Today is Mother's Day. My social media feed is full of praise for moms everywhere alongside photos of mothers and children. On this day, I too, want to shout out to the roof tops about my own mom, grandmother and mother-in-law: the mother figures in my life who have mentored and shaped me. Like so many of the posts from this blog, I also want to tell you all about my babies and how they have raised me as a mother. Yet on this day, after scanning my social media, I am cautious in doing so. While most posts are celebratory, others are painful and express the grief of a lost mom or a lost child, or the deep hurt and longing that comes with infertility. I am aware that no one in my life is angry or spiteful that my mothers and children are alive. My friends share in my joy and my story as a mom and daughter, but I know this particular day stings for so many. As a witness and friend to those who have lost a mother or a child, I see that it is a deep and lasting struggle with grief and loss. They quietly carry the grief alongside them. It is silently woven into the pulse of their days, but it is something never forgotten. On this Sunday, as many of us don our finest clothes and honor motherhood with brunches and noodle necklaces, those in mourning still carry their grief and pain, but it is harder to carry quietly. One of my family members, who is a mom and has lost her mom, reflected on social media this morning that Mother's Day, "is an ever-evolving holiday". I am sure, for her, today is about joy and pain. It is not all sweet but instead bitter sweet.
Being a mom. Having a mom. Not being a mom. Not having a mom. We can all identify with the absence or inclusion of motherhood in our lives. In addition to the juxtaposition of joy and grief I noticed on social media, I also noticed that motherhood takes many shapes and forms. Today, some people are celebrating their mothers, those who gave birth to them, or adopted them, those who raised them, lost many nights of sleep caring for them, shuttled them around from activity to activity, helped them with their homework, shaped their morals and values. Today, people are honoring those moms who listened to them, watched them grow, and served as the wind in their sails. Yet, on Mother's Day, people are also honoring their friends and sisters who have shared in the joy and burden of helping a child become an adult or those who stand beside them as they journey through motherhood side by side. This wide-casting celebration of motherhood is not just about being a mother in the traditional sense as it is about sisterhood, female community, women's connectivity and honoring the role that women play in our lives as mentors, role models, friends and caregivers.

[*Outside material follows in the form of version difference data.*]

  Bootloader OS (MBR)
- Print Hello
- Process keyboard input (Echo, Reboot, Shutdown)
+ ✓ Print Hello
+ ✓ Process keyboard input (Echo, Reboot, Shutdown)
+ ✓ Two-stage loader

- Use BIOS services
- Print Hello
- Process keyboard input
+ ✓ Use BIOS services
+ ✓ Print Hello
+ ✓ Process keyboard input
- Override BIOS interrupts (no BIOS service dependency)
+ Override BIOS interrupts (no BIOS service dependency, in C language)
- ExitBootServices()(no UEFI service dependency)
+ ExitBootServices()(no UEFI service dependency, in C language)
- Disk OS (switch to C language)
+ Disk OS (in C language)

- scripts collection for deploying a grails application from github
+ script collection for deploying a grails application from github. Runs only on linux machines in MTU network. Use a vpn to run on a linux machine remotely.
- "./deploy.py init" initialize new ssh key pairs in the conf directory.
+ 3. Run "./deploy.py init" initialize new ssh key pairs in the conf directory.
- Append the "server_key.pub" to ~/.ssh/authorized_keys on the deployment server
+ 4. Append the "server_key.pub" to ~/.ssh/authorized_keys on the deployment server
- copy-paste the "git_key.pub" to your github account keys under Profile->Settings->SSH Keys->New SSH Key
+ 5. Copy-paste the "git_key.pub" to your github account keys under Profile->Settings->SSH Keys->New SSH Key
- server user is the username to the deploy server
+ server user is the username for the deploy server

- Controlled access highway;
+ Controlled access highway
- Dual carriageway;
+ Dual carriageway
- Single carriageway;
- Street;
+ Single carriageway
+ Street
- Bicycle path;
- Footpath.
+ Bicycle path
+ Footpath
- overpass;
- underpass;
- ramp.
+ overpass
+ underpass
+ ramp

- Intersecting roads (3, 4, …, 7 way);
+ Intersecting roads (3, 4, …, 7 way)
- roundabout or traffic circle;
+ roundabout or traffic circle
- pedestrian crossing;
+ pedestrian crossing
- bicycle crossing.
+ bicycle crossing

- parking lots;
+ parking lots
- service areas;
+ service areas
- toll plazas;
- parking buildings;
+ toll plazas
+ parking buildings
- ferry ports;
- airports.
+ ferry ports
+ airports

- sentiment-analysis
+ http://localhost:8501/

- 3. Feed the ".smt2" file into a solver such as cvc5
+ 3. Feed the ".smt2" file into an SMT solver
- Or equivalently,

I also noticed, on social media, that today is a big day to celebrate women particularly as caregivers and that being a "Mom" takes many forms. I have often heard women refer to themselves as "Fur Moms" who have "Fur Babies." The concept of a pet parent does not sit well with all. This week, even Oprah Winfrey came under fire for making this declaration on her Instagram, wishing Happy Mother's Day to moms of, "all varieties of children." Now, I am a pet owner and I am a mother to human children. I love my pets very much, you know, having had 5 cats, a dog and 2 kids under 5 in our house a few years ago. I tell Andy that our dog Otis is his son (to his chagrin) and I call my parent's dogs, Lilly, Marcus and Tricycle, my sisters and brothers. Pets are a big part of our family and, over the years, they have given us so much joy, while we have suffered their losses, too. Yet they are not human and I can not lie. When I hear someone compare the weight and reward of petcare to childcare, I get pissed off. A dog is not a human. I can't leave my kids in a crate all day (though, on some days, I sure wish I could) and a cat can't talk back. We aren't tasked with instilling good values in our hermit crabs nor do we feel the burden of funding 4 years of college for our bunny rabbits. We don't second guess the punishment we gave our chinchillas for coming home past curfew. When it comes to being a mom of a human or the mom of a pet, we are not comparing apples to apples. The burden, the sacrifice, and the strength required for parenting a human far surpasses that of owning a pet because yes, we own our pets. We do not own people.
Yet, Otis is my son and Lilly is my sister and Marcus and Tricycle were my brothers from another mother. For those who gravitate to caregiving, giving a happy home to a pet fills that need- for some it fills the need whole-heartedly. For others, it is a complement to caregiving for children. And for others, in a small way it fills a big void while anxiously awaiting the news of being able to parent a child, or it fills a void after the loss of a human we have cared for, whether a child or parent.
Next on my list, after wrapping up this post, is to call my mother, who has happily spent the day with her fur baby. They likely took a walk this morning and then my mom made her a scrambled egg. Then, they may have visited my widowed aunt, and her fur baby, before taking an afternoon nap while watching HGTV. Later, they will take an evening walk and Lilly will sit under the table while my parents eat dinner before Lil climbs onto my mom's lap for bedtime. And all of this will make my mom very happy. In a small way, it fills the void of her grandchildren living far away and even more so, the daily companionship she had in my grandmother who died many years ago but for my mom feels like it was yesterday.